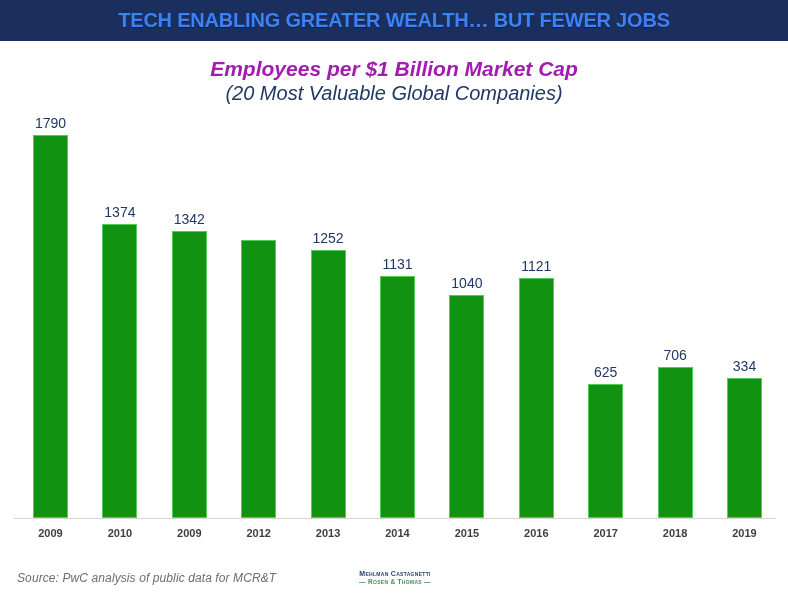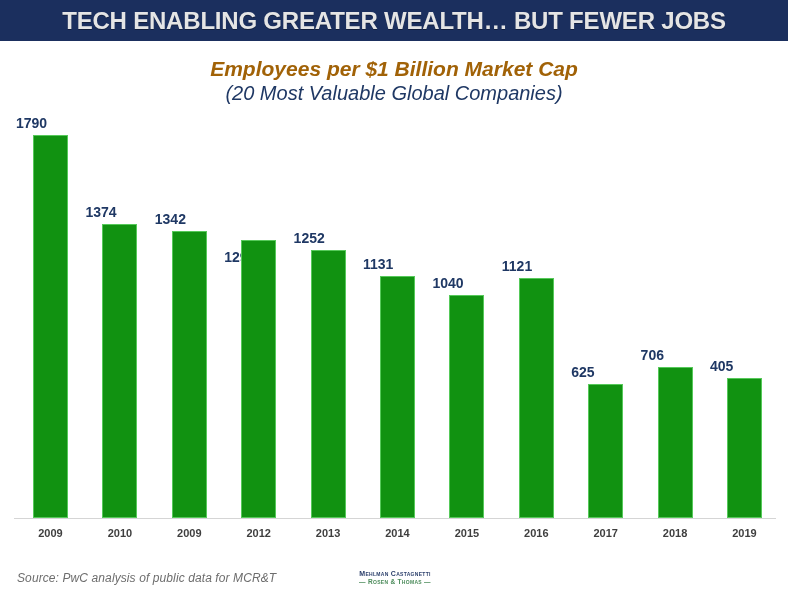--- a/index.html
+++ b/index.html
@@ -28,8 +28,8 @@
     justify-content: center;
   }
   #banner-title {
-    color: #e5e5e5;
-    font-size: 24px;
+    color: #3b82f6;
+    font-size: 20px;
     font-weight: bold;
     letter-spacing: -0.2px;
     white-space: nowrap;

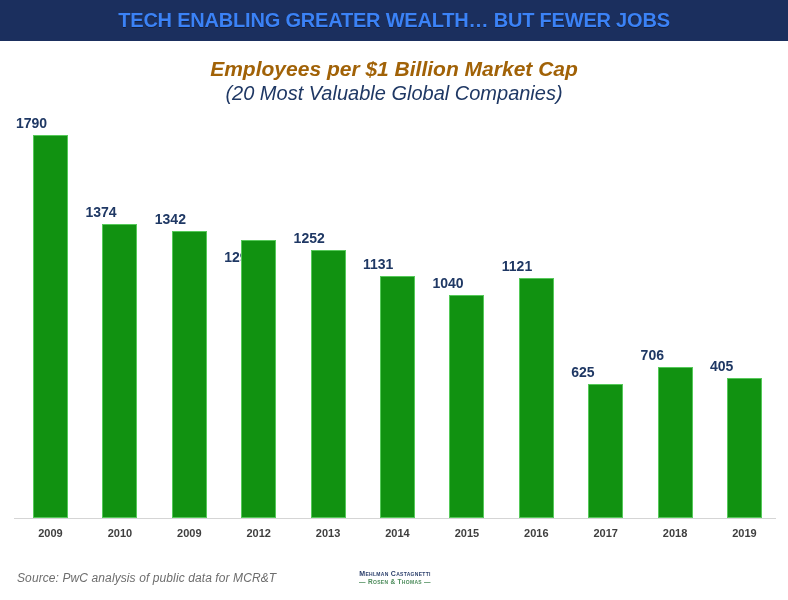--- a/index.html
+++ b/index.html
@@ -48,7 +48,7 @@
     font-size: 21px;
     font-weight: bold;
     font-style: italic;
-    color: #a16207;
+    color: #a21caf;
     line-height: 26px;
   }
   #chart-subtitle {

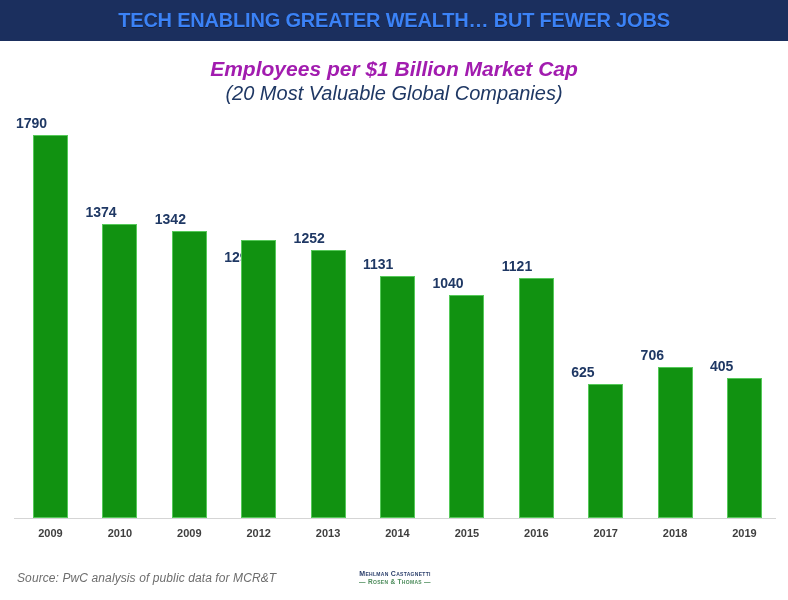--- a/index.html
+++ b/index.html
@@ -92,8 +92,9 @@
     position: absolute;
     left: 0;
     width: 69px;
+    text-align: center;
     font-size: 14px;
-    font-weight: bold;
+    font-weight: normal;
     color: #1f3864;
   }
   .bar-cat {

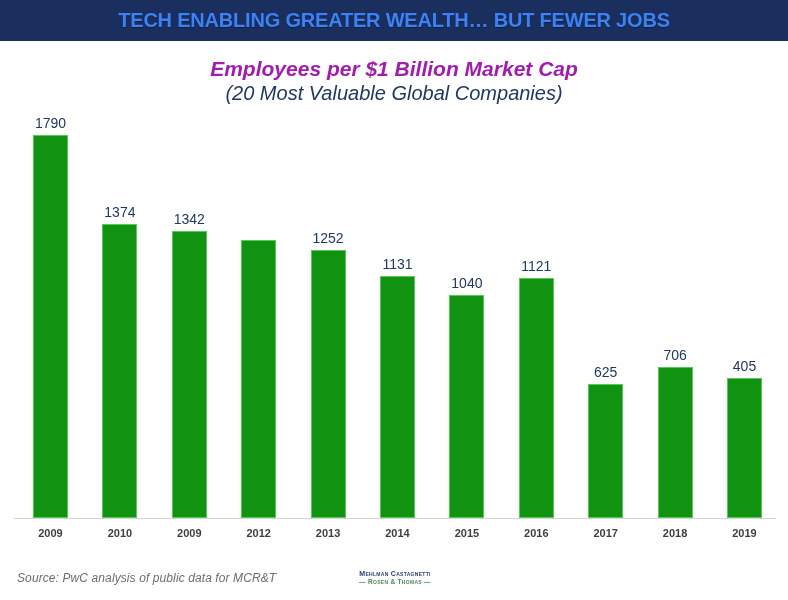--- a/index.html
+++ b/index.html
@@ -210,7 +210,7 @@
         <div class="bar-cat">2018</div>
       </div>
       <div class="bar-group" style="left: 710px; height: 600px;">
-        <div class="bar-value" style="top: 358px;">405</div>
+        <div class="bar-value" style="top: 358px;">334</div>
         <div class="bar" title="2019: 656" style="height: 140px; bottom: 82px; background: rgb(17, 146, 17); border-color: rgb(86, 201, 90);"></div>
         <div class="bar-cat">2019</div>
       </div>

_What you have to do_
The entire listing above, word for word and without pictures, is what should be output.

_Answer to this exercise_
--- a/index.html
+++ b/index.html
@@ -28,8 +28,8 @@
     justify-content: center;
   }
   #banner-title {
-    color: #e5e5e5;
-    font-size: 24px;
+    color: #3b82f6;
+    font-size: 20px;
     font-weight: bold;
     letter-spacing: -0.2px;
     white-space: nowrap;

--- a/index.html
+++ b/index.html
@@ -48,7 +48,7 @@
     font-size: 21px;
     font-weight: bold;
     font-style: italic;
-    color: #a16207;
+    color: #a21caf;
     line-height: 26px;
   }
   #chart-subtitle {

--- a/index.html
+++ b/index.html
@@ -92,8 +92,9 @@
     position: absolute;
     left: 0;
     width: 69px;
+    text-align: center;
     font-size: 14px;
-    font-weight: bold;
+    font-weight: normal;
     color: #1f3864;
   }
   .bar-cat {

--- a/index.html
+++ b/index.html
@@ -210,7 +210,7 @@
         <div class="bar-cat">2018</div>
       </div>
       <div class="bar-group" style="left: 710px; height: 600px;">
-        <div class="bar-value" style="top: 358px;">405</div>
+        <div class="bar-value" style="top: 358px;">334</div>
         <div class="bar" title="2019: 656" style="height: 140px; bottom: 82px; background: rgb(17, 146, 17); border-color: rgb(86, 201, 90);"></div>
         <div class="bar-cat">2019</div>
       </div>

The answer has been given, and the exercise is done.